Rafael da Silva Rocha – Eu não tenho atribuição para atuar em matéria indígena, mas coordeno o projeto MPF na Comunidade, que é um projeto itinerante do MPF no Amazonas. Nos deslocamos para o interior e temos contato com algumas comunidades indígenas. Só a demarcação não é suficiente; precisamos do comando e controle. Se o sujeito entra numa terra indígena para garimpo, por exemplo, é preciso ter uma ação repressiva do Estado para retirar as pessoas de lá. Se isso não acontecer, ele vai continuar agindo porque está ganhando dinheiro e não está sofrendo nenhum tipo de consequência negativa.

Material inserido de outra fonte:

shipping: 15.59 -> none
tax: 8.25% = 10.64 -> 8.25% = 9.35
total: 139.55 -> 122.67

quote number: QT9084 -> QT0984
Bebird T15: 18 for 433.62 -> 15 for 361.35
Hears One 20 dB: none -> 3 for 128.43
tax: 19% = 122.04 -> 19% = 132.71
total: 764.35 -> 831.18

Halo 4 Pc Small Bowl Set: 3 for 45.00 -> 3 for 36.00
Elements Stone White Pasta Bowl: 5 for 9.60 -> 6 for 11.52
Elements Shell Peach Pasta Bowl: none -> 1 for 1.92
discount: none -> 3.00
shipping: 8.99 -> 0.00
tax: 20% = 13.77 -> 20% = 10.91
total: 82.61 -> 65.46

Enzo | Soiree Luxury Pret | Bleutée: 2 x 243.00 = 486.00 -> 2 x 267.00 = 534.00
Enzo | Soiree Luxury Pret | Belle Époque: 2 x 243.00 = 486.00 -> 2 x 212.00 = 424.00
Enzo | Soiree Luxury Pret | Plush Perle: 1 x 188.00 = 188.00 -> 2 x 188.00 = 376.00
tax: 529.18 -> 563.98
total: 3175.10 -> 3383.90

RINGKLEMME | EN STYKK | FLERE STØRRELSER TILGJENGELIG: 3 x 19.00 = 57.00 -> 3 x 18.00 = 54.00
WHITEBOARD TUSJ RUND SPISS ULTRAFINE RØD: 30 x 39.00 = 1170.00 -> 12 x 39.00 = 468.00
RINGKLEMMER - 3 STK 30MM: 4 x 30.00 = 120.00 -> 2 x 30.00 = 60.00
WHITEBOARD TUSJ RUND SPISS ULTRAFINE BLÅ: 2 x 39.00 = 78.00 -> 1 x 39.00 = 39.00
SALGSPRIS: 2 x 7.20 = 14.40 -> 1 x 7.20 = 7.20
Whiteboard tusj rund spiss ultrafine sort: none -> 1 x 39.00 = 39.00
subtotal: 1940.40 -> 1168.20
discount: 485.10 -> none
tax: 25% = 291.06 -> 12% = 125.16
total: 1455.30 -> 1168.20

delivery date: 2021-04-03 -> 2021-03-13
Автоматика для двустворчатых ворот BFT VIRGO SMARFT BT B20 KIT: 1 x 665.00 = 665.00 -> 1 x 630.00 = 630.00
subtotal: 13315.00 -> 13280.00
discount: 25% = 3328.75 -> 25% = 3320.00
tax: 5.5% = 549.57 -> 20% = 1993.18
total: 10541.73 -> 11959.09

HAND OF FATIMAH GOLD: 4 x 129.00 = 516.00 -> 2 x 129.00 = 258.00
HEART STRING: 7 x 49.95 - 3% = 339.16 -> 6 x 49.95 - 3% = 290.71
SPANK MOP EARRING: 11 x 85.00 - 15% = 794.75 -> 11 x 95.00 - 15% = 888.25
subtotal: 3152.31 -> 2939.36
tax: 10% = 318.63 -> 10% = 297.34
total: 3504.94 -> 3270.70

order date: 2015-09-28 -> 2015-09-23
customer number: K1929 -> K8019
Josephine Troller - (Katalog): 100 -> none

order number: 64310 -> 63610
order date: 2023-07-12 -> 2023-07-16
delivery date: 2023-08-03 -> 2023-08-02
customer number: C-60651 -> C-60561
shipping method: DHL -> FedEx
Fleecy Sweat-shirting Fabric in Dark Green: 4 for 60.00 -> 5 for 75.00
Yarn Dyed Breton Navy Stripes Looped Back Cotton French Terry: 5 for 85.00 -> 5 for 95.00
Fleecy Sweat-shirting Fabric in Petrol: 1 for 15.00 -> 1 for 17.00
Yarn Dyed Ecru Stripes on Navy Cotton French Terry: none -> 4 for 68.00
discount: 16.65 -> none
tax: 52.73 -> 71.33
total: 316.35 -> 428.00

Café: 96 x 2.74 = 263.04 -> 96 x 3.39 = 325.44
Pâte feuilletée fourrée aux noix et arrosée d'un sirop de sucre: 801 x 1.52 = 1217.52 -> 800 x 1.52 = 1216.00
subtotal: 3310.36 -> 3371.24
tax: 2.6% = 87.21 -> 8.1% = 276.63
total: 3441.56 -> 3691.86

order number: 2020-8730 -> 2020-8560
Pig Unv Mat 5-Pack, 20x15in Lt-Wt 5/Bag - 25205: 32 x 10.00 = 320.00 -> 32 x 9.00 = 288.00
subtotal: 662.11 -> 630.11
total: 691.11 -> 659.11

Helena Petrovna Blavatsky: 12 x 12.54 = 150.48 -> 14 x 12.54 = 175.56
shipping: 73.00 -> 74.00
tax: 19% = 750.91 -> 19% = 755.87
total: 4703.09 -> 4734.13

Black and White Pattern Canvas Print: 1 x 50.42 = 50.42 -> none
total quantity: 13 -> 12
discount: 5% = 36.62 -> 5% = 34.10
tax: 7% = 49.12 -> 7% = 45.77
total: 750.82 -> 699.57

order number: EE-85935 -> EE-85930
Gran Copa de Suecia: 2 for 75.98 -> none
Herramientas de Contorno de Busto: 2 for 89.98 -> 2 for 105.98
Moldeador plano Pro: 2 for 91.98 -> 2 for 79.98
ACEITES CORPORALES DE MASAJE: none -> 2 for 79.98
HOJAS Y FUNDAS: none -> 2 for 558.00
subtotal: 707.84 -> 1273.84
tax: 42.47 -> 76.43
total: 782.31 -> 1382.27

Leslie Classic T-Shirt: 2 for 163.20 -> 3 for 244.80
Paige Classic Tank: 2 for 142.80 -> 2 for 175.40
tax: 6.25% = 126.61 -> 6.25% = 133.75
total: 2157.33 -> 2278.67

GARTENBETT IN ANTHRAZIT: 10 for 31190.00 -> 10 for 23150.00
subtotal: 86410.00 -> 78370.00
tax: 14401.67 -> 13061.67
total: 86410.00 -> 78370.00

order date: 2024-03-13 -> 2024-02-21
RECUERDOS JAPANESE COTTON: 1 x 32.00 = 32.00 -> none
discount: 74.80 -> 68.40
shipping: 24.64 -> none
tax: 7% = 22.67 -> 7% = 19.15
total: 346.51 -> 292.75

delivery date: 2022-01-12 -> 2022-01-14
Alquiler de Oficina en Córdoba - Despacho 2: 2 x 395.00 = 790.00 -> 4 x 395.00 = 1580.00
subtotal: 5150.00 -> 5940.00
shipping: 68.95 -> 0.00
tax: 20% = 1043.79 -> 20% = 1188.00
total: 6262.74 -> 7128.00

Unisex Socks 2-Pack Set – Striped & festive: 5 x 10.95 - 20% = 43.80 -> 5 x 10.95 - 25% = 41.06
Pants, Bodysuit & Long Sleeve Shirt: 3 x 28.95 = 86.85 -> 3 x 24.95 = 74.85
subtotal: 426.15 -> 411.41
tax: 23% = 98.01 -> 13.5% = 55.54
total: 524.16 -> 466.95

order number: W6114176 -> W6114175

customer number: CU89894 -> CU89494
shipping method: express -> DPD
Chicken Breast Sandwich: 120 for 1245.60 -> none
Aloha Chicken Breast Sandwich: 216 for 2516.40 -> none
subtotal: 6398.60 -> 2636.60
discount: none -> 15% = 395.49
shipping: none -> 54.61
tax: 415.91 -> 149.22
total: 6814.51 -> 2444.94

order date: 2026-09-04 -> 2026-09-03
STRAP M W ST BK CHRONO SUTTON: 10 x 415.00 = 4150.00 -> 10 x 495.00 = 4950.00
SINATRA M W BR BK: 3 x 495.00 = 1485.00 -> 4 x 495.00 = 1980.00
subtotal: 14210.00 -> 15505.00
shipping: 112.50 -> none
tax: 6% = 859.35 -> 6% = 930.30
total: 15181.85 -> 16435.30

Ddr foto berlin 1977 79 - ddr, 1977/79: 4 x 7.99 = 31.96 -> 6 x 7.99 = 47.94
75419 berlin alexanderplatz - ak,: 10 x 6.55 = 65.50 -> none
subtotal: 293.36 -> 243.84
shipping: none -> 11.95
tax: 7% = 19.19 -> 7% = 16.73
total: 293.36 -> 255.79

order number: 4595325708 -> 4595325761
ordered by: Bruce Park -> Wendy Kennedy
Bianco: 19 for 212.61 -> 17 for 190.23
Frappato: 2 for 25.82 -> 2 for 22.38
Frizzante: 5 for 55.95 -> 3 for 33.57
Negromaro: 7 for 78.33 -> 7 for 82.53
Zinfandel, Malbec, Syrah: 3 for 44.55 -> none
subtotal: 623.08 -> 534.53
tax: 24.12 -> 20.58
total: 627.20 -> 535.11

Além da demarcação, o Estado deveria fortalecer e reforçar o modo de vida dessas pessoas. Isso se faz por meio de política pública. É preciso criar incentivos para a permanência deles, para que tenham meios de continuar vivendo segundo sua cultura, e o Estado deve dar os meios para isso. A Constituição determina que é perfeitamente conciliável as pessoas viverem segundo sua cultura e poderem contar com os avanços civilizatórios em termos de saúde e educação, porque eles podem estudar e ter uma profissão tipicamente não indígena se quiserem. É até desejável que se tenha pluralidade nas profissões. Para isso, teria que se criar mais incentivos para as pessoas permanecerem e defenderem suas terras. Mas se o Estado simplesmente demarcar as terras e abandonar as pessoas em todos os demais sentidos, vamos continuar assistindo a uma população ser oprimida.